◆ **Change detection outputs**
---
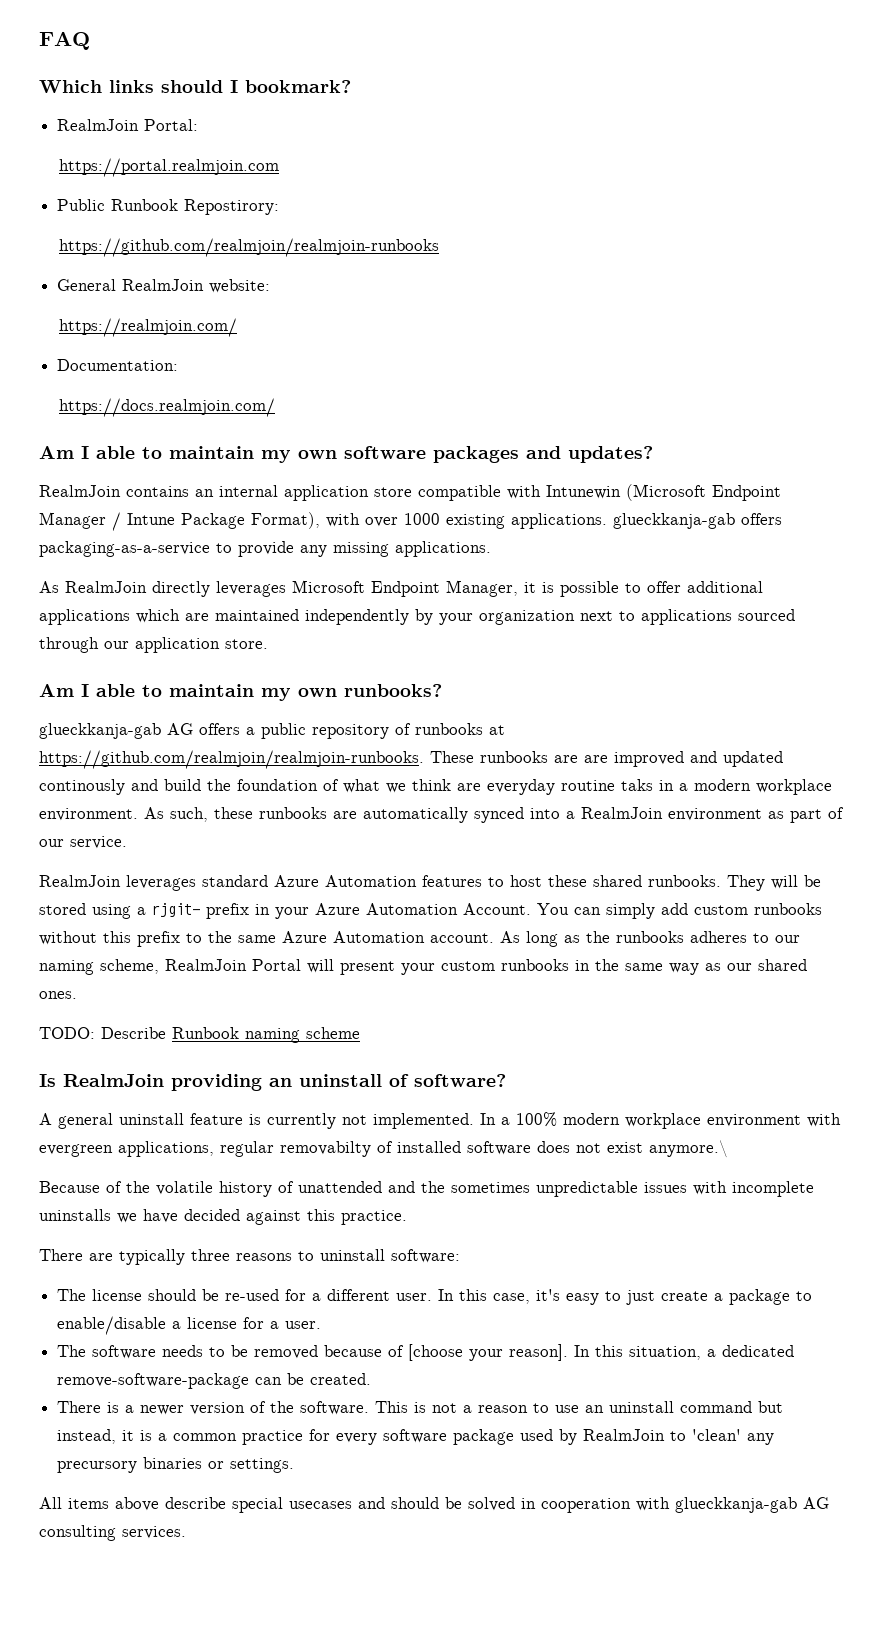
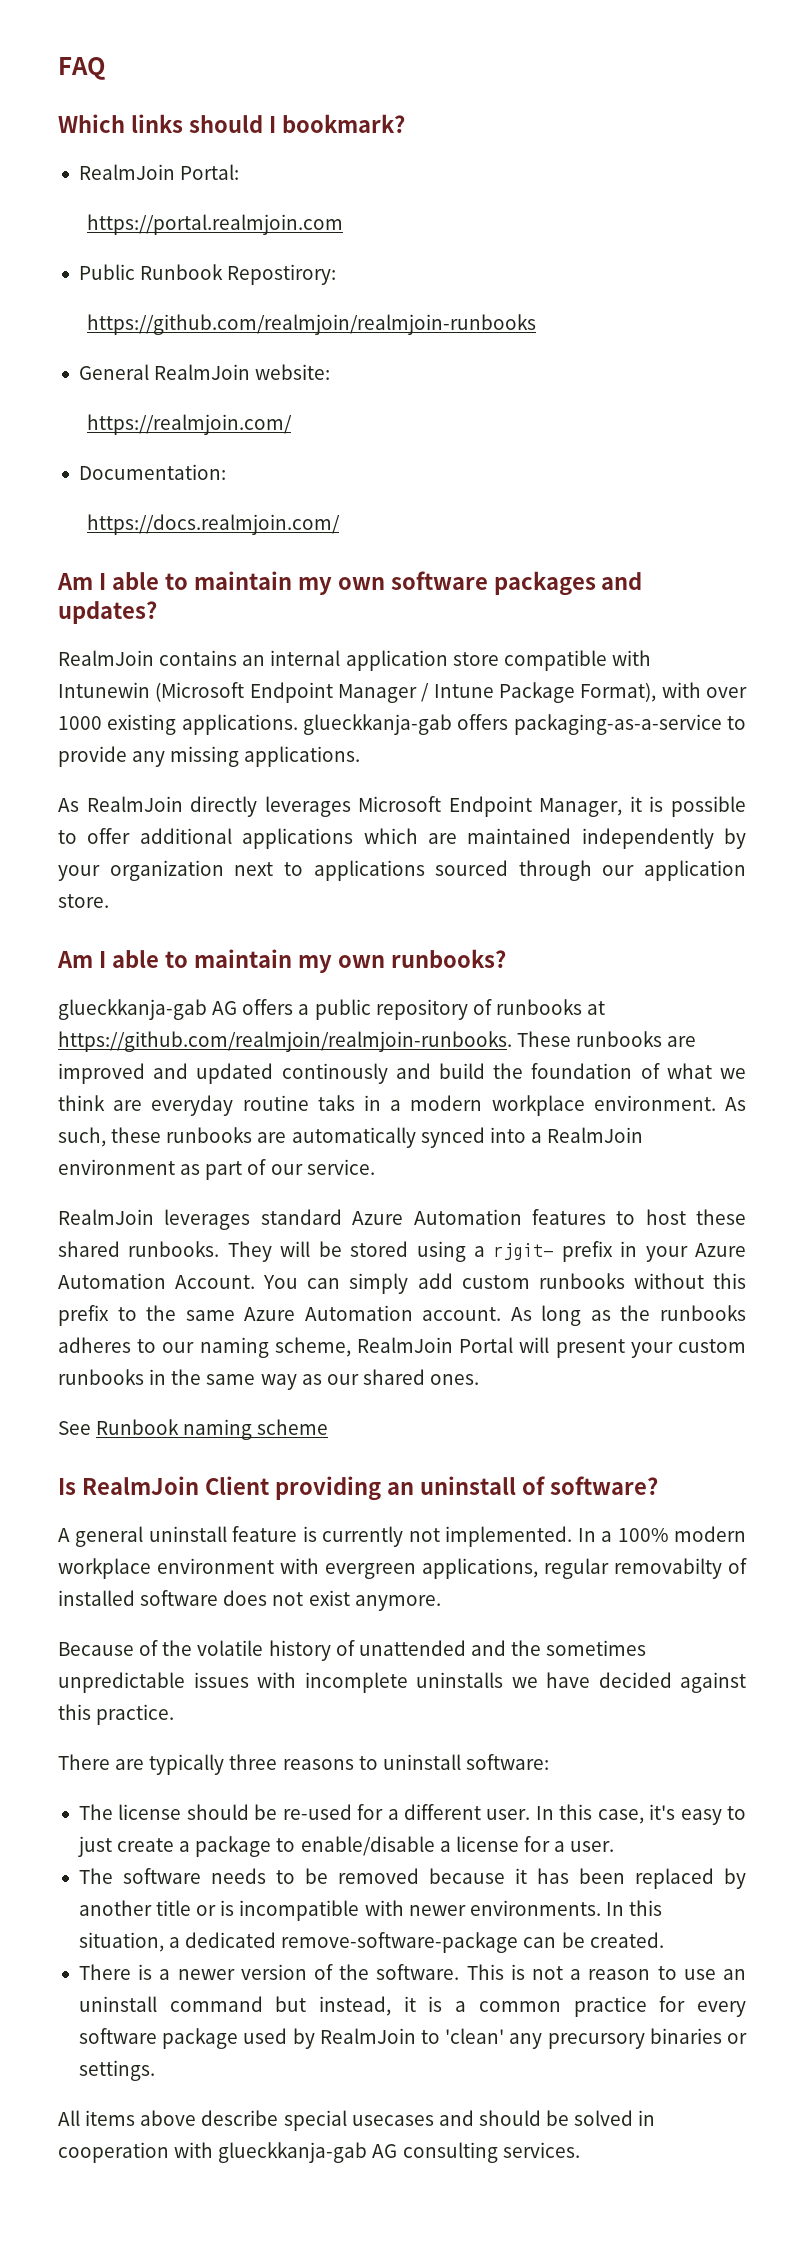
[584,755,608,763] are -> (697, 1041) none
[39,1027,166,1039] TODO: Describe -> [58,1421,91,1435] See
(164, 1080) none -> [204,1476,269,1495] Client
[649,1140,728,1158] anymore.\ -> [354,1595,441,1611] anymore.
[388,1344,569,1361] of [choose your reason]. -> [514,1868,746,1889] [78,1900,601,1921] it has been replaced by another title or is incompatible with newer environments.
---
◆ **REQUIREMENT**
Look above for the line containing "[39,1027,166,1039] TODO: Describe", then transcribe it and all lines after it through the last, exactly and with nothing else.

◆ **TASK RESULT**
[39,1027,166,1039] TODO: Describe -> [58,1421,91,1435] See
(164, 1080) none -> [204,1476,269,1495] Client
[649,1140,728,1158] anymore.\ -> [354,1595,441,1611] anymore.
[388,1344,569,1361] of [choose your reason]. -> [514,1868,746,1889] [78,1900,601,1921] it has been replaced by another title or is incompatible with newer environments.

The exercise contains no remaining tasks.